Вскоре я остро осознаю молчание природы вокруг нас и изумительное спокойствие спутника. Мало-помалу, незаметно подкрадываясь с неизменной мягкостью, мир снисходит на мою душу. Настроение безмятежного торжества над личными неудачами, которого я не мог достичь раньше, приходит ко мне. Йог мистически помогает мне, я не сомневаюсь в этом. Едва ли слышно его дыхание, так он погружен в глубочайшее созерцание. Каков секрет его возвышенного состояния? В чем источник благодетельного излучения, исходящего от него?
С приближением вечера жара спадает, и горячий песок начинает остывать. Золотой луч заходящего на западе солнца падает на лицо йога, ненадолго превращая его неподвижное тело в идола с ореолом. Я перестаю думать о нем и снова обращаюсь к радости возрастающего покоя в моем существе. Перемены и случайности мирского существования обретают нужную пропорцию, когда я начинаю жить в своих, более божественных, глубинах. Я постигаю с изумляющей ясностью, что человек со спокойствием посмотрит на свои напасти, если найдет точку опоры в глубине себя; глупо цепляться за быстротечные удобства мирских надежд, когда неизменная божественная защита только и ждет нашего согласия. Я понимаю, почему Галилеянин велел своим ученикам не думать о завтрашнем дне, ведь высшая власть думает о них. Когда человек принимает это приглашение довериться пророческой стихии его существа, он пройдет сквозь превратности жизни в этом мире без страха и нерешительности. Я чувствую, что фундаментальная ценность жизни рядом и в ее спокойствии не существует забот. Ноша, которая тяжким грузом лежит на моих плечах, исчезает с изменением духовной атмосферы.

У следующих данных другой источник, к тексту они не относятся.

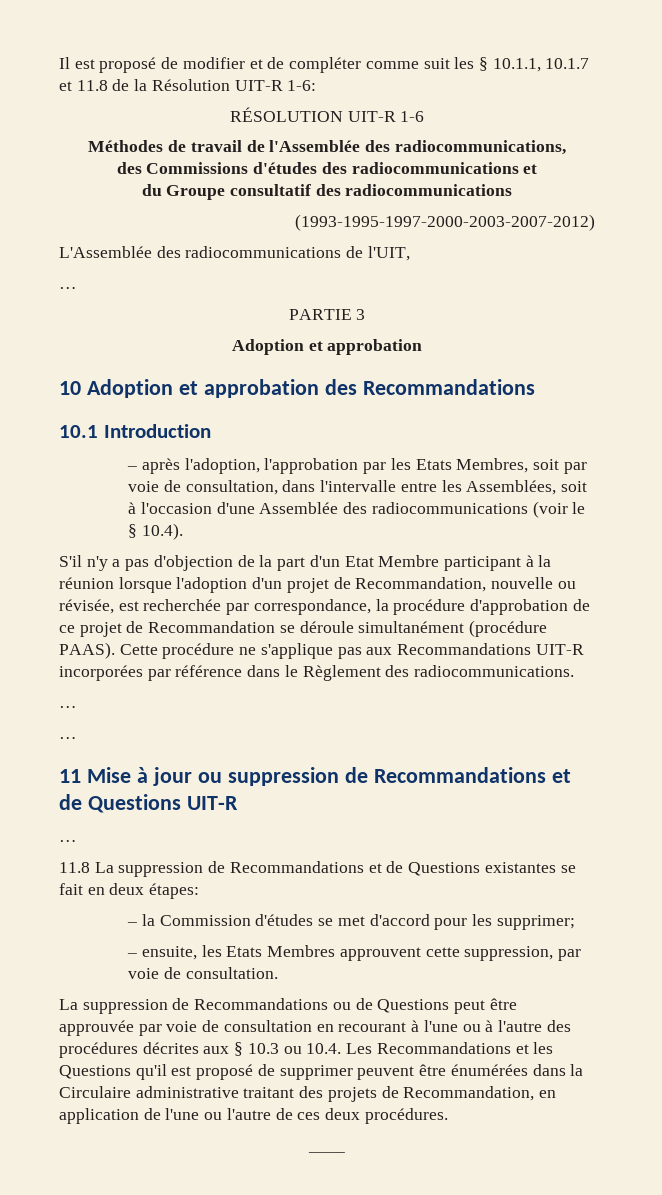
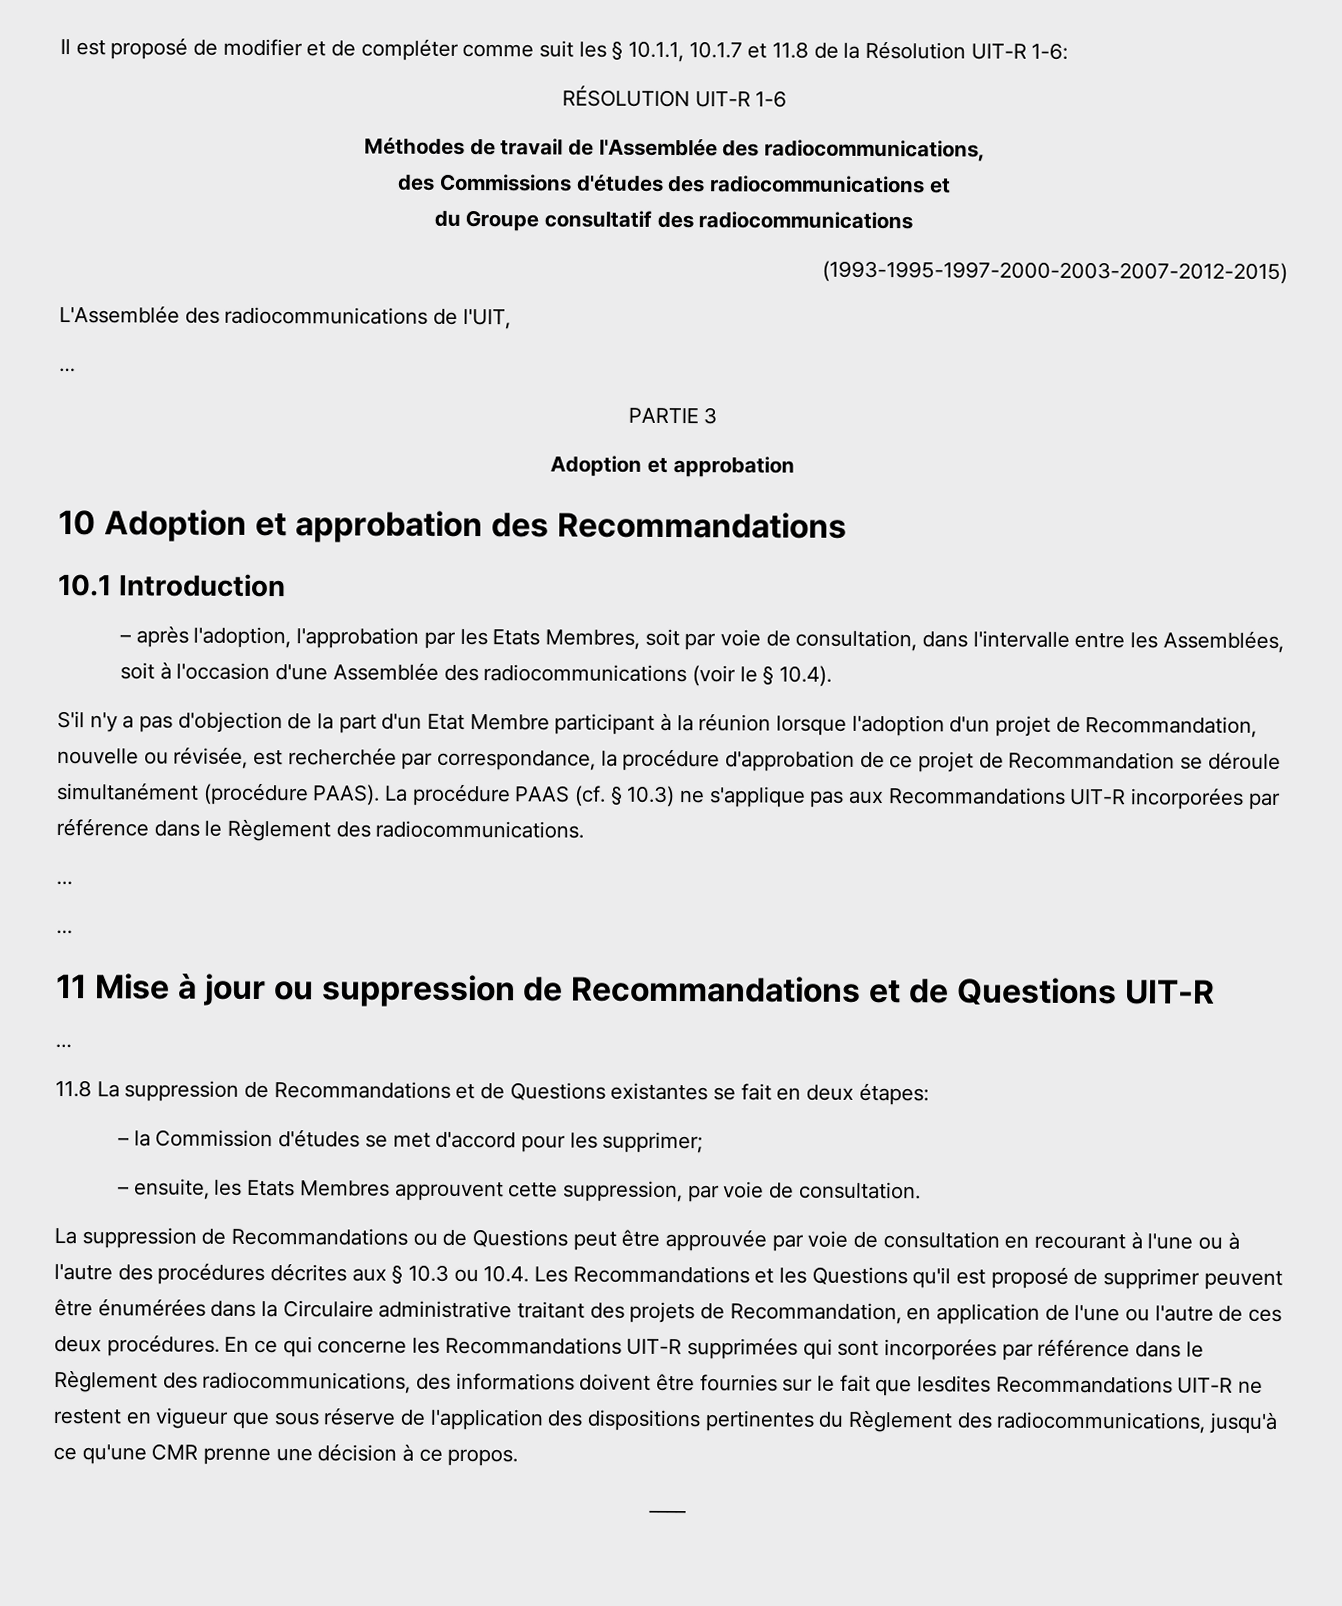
- (1993-1995-1997-2000-2003-2007-2012)
+ (1993-1995-1997-2000-2003-2007-2012-2015)
- Cette procédure ne s'applique pas aux Recommandations UIT-R incorporées par référence dans le Règlement des radiocommunications.
+ La procédure PAAS (cf. § 10.3) ne s'applique pas aux Recommandations UIT-R incorporées par référence dans le Règlement des radiocommunications.
+ En ce qui concerne les Recommandations UIT-R supprimées qui sont incorporées par référence dans le Règlement des radiocommunications, des informations doivent être fournies sur le fait que lesdites Recommandations UIT-R ne restent en vigueur que sous réserve de l'application des dispositions pertinentes du Règlement des radiocommunications, jusqu'à ce qu'une CMR prenne une décision à ce propos.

В своем чудесном опыте я почти не замечаю времени и не в силах удовлетворительно объяснить таинство божественного внутреннего состояния и его независимости от любых временных чувств. Незаметно падают сумерки. Где-то в смутных тайниках памяти я осознаю, что ночь удивительно быстро наступает в тропиках, но совсем не беспокоюсь. Мне достаточно того, что этот поразительный человек продолжает сидеть рядом и вести меня внутрь, к наивысшему добру и умиротворению.